Pivoting to the Ragusan Republic, the scale has shrunk so much that it seems like a different world (even though the Ottoman’s had hegemony over Ragusa for part of the period covered). The entire Ragusan Republic was perhaps on par with a medium size Ottoman city. Comparing the differences in attitude toward each other between Ragusa and Istanbul in these two books is interesting. The Ragusan Republic had a peculiar organization owing to its foundation by a group of Byzantine businessmen, who created a state to allow their business and lifestyle to continue but with little if any political or religious ambitions.  Due to its small size it had to contract most professionals like physicians, surgeons, and clergy from outside the republic, primarily from Italy. Their position on the frontier between Christendom and Islamic lands gave them unusual religious independence especially considering they had to import their clergy.

Ragusa’s primary claim to plague fame is having established the first quarantine zone to protect the city of Ragusa. Fair enough, though as small as the republic was, the protected zone was limited to the city of Ragusa itself with its peripheral islands used for isolation of the sick and quarantine of the suspected. Their plague program had to be set up and maintained while business continued in the city. Ragusa was too small to stop imports. It couldn’t feed itself, much less keep its economy moving enough to pay for the security it needed, with its port closed. They were in constant fear that the plague would make them vulnerable to conquest by their neighbors.
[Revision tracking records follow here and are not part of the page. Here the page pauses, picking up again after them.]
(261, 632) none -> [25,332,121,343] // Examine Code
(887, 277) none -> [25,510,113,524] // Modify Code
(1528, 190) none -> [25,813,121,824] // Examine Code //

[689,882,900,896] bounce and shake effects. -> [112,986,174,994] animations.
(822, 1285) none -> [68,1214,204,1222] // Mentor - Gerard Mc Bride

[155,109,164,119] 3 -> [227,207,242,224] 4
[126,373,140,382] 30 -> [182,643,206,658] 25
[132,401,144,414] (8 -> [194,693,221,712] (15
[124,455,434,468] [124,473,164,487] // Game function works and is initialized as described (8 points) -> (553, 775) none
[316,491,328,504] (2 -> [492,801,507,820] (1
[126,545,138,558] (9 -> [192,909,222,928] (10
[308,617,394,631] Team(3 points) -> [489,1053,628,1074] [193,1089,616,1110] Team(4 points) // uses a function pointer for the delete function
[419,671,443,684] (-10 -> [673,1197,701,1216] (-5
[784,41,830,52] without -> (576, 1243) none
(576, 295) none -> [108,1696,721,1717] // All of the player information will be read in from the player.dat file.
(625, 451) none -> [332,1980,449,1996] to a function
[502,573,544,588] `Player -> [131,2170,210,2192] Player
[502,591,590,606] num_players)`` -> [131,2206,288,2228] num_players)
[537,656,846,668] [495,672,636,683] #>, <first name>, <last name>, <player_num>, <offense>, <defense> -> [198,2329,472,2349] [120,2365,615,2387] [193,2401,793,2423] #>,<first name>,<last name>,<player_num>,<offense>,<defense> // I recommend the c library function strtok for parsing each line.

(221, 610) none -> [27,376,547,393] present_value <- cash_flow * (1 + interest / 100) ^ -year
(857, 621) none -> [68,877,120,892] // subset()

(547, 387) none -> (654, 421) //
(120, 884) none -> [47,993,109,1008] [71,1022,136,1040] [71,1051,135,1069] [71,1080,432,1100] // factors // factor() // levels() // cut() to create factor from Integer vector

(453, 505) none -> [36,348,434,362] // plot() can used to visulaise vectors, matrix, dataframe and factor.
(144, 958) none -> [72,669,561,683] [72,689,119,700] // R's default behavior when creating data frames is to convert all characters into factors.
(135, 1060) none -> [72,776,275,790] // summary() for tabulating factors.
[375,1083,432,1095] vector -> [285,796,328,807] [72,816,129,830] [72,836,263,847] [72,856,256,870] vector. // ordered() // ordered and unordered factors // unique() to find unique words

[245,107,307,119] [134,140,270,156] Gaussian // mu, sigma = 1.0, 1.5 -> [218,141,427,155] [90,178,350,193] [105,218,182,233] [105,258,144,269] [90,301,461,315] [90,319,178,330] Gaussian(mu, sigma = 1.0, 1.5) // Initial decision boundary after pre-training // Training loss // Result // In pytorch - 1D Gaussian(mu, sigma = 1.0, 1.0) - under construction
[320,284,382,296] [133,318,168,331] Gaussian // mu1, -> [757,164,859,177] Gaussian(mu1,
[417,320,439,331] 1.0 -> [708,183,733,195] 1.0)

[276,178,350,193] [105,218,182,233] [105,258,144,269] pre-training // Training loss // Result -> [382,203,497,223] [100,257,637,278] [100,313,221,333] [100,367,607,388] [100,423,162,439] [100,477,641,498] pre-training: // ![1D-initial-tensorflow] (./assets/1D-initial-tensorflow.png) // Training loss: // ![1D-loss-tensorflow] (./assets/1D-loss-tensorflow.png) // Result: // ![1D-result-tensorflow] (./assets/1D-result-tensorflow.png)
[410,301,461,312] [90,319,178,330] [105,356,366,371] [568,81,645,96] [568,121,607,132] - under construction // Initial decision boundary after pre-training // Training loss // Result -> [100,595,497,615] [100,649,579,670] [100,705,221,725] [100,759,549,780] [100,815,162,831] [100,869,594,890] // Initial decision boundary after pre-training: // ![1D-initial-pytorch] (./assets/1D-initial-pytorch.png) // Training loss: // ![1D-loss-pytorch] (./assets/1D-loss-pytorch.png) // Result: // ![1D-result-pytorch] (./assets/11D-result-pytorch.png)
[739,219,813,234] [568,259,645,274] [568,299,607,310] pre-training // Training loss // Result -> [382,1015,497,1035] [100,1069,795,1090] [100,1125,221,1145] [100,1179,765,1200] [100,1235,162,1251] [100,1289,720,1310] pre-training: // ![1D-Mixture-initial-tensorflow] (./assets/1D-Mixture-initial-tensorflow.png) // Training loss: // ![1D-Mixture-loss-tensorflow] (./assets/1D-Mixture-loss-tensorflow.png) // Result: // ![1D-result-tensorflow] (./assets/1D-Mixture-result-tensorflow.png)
Tomic and Blažina utilize a unique archive of government actions and contracts for health services to reconstruct the health care program of Ragusa. Their interaction with the physicians they contracted for services was fascinating. First, physicians never were in control or even had a significant influence on the function of the health office. They were contracted like any other professional. During plague outbreaks, they granted leaves of absence to the regular physicians that they valued. They were apparently too important to risk during the plague (p. 173). They then contracted specific plague physicians (medi pestis) who were only allowed to evaluate suspected plague cases and treat those who had plague. I previously wrote about one of their plague doctors here. They were not allowed to do other services and had to live in essentially quarantined due to their contact with possible plague victims. These plague doctors were paid by the state and were required to treat people of all classes the same, so the poor could expect to have the same attention as the wealthy. Ragusa’s health office was an experiment in socialized medicine. Those interested in the evolution of public health should be interested in this book.

Between these two books the eastern Mediterranean can begin to take the pivotal place that its geography suggests it must have in understanding the second plague pandemic. In the 15th and 17th century the Ottoman Empire linked together the three continents all ravaged by the pandemic. In the decades leading up to 1600 when Istanbul became a plague hub, it reflected Istanbul’s essential role in controlling all movement within the empire and thus within this connecting zone between the three continents. Tracking the plague may well inform political and economic history as well as the history of health in this critical region.